The Catcher in the Rye is described as being the ultimate novel for the disaffected youth as it follows a story told by Holden Caulfield, a seventeen year old drop out who has just been kicked out of his fourth school. I actually read this book as part of my university assignment but I had always wanted to because of course it is a classic, however I was quite disappointed. At first glance the story is overly descriptive and mundane, in fact there is nothing exciting to grab your attention as a reader other than the deeper context or meanings surrounding it.
On the Road by Jack Kerouac ultimately chronicles Jack’s adventures as he traveled across America with his friend Neal Cassady (both pictured on the front of the book). Although the book is written in the form of fiction with the main characters becoming Dean Moriarty and Sal Paradise.

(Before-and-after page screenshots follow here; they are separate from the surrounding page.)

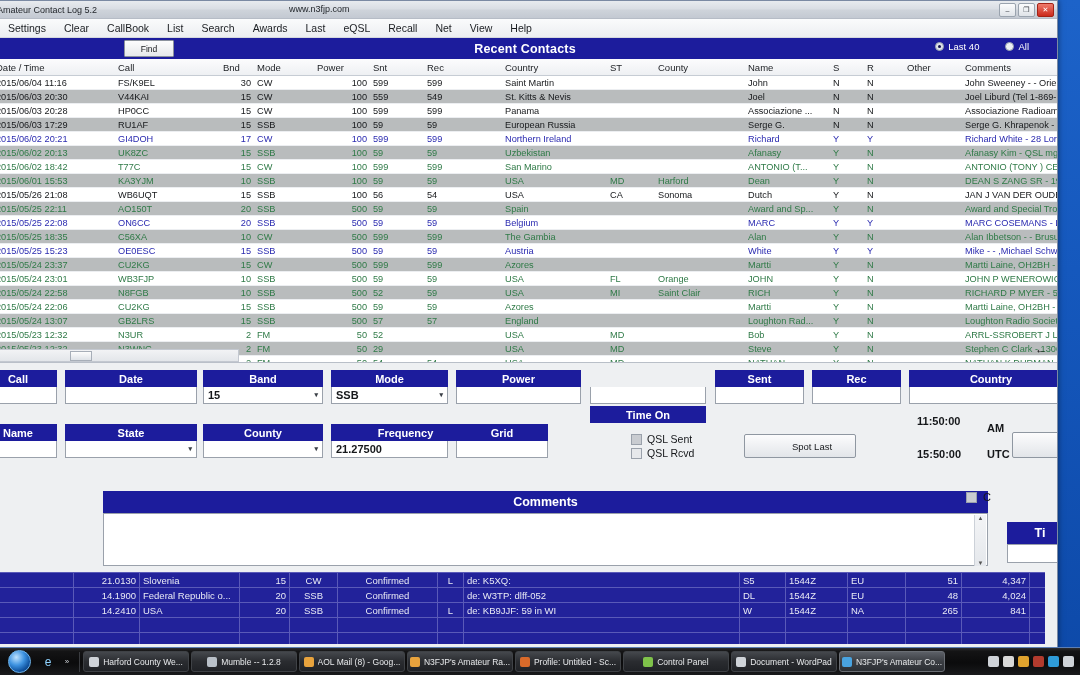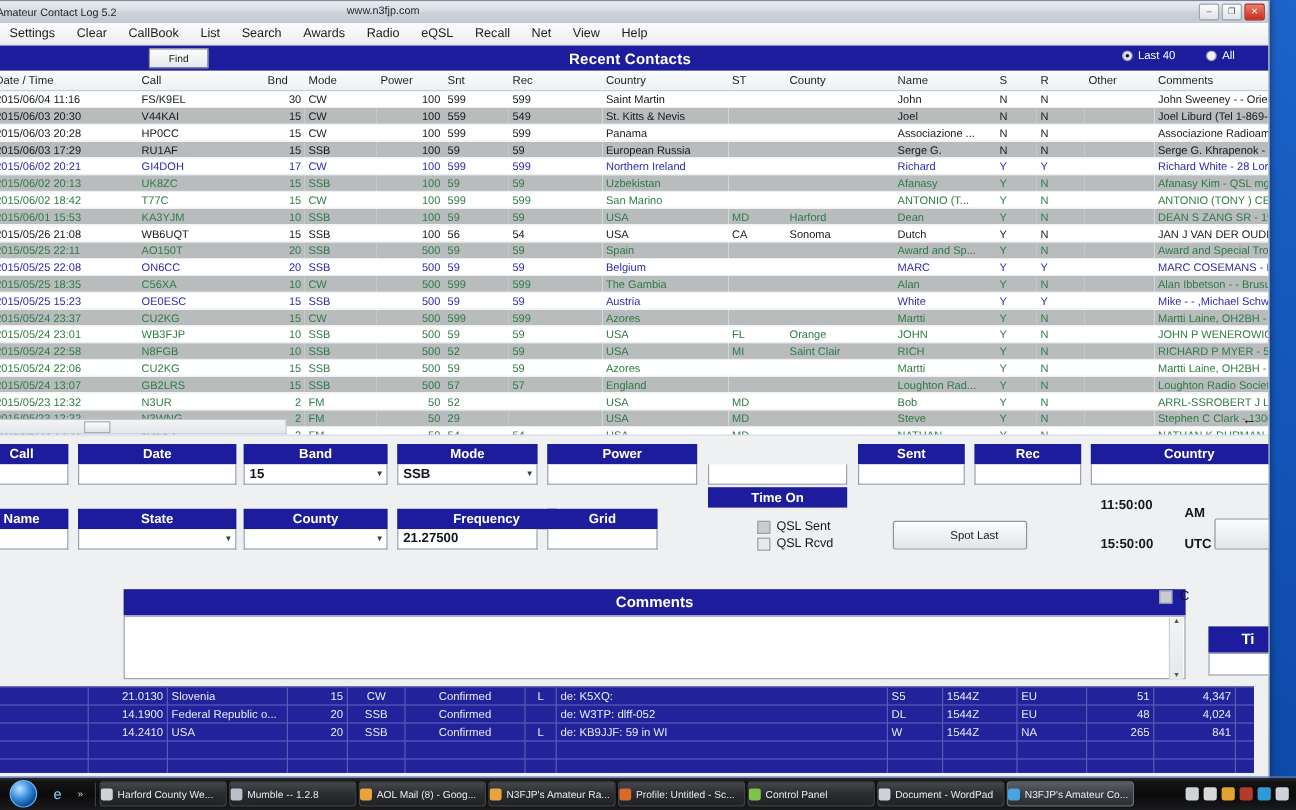--- a/index.html
+++ b/index.html
@@ -206,21 +206,21 @@
   .tb-qicon{
     width:18px;height:20px;margin-left:1px;display:flex;align-items:center;justify-content:center;
     font-size:12px;color:#8fd3ff;
   }
   .tb-sep{width:1px;height:20px;background:#3a3c40;margin:0 3px;}
   .tb-item{
     height:21px;min-width:0;flex:0 0 auto;width:106px;
     margin-right:2px;border:1px solid #3f4246;border-radius:3px;
     background:linear-gradient(180deg,#45484d 0%,#2a2c30 50%,#202226 100%);
     display:flex;align-items:center;gap:4px;padding:0 0;box-sizing:border-box;
-    font-size:8.5px;color:#e8eaec;white-space:nowrap;overflow:hidden;
+    font-size:8.5px;color:#e8eaec;white-space:nowrap;overflow:hidden;justify-content:center;
   }
   .tb-item.active{
     background:linear-gradient(180deg,#5c6067 0%,#3b3e43 50%,#2c2f34 100%);
     border-color:#6a6e74;
   }
   .tb-ico{width:10px;height:10px;border-radius:2px;flex:0 0 auto;}
   .tb-tray{margin-left:auto;display:flex;align-items:center;gap:4px;padding-right:6px;}
   .tray-i{width:11px;height:11px;border-radius:2px;}
   .tb-label{overflow:hidden;text-overflow:ellipsis;}
 </style>
@@ -242,21 +242,21 @@
       </div>
     </div>
 
     <div class="menubar" id="menubar">
         <div class="mi">Settings</div>
         <div class="mi">Clear</div>
         <div class="mi">CallBook</div>
         <div class="mi">List</div>
         <div class="mi">Search</div>
         <div class="mi">Awards</div>
-        <div class="mi">Radio</div>
+        <div class="mi">Last</div>
         <div class="mi">eQSL</div>
         <div class="mi">Recall</div>
         <div class="mi">Net</div>
         <div class="mi">View</div>
         <div class="mi">Help</div>
       </div>
 
     <div class="bluebar">
       <div class="btn-find">Find</div>
       <div class="bluebar-title">Recent Contacts</div>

Goodbye to Berlin is a Modernism/PostModernism Novel written in 1939 and set in Berlin admist the rising storm of the Nazi’s. Goodbye to Berlin is a series of short novellas within one continuous story offering the lives of a number of individuals as they live in Berlin during the rise and the power of the Nazi’s, the lives we encounter range from Christopher’s Landlady Fraulein Schroeder; Sally Bowles an English, Upper Class ‘Actress’, The Nowaks – a struggling working Class family and the Landauers, a wealthy civilized Jewish family who run Jewish stores. Each of there stories are narrated by Christopher Isherwood himself.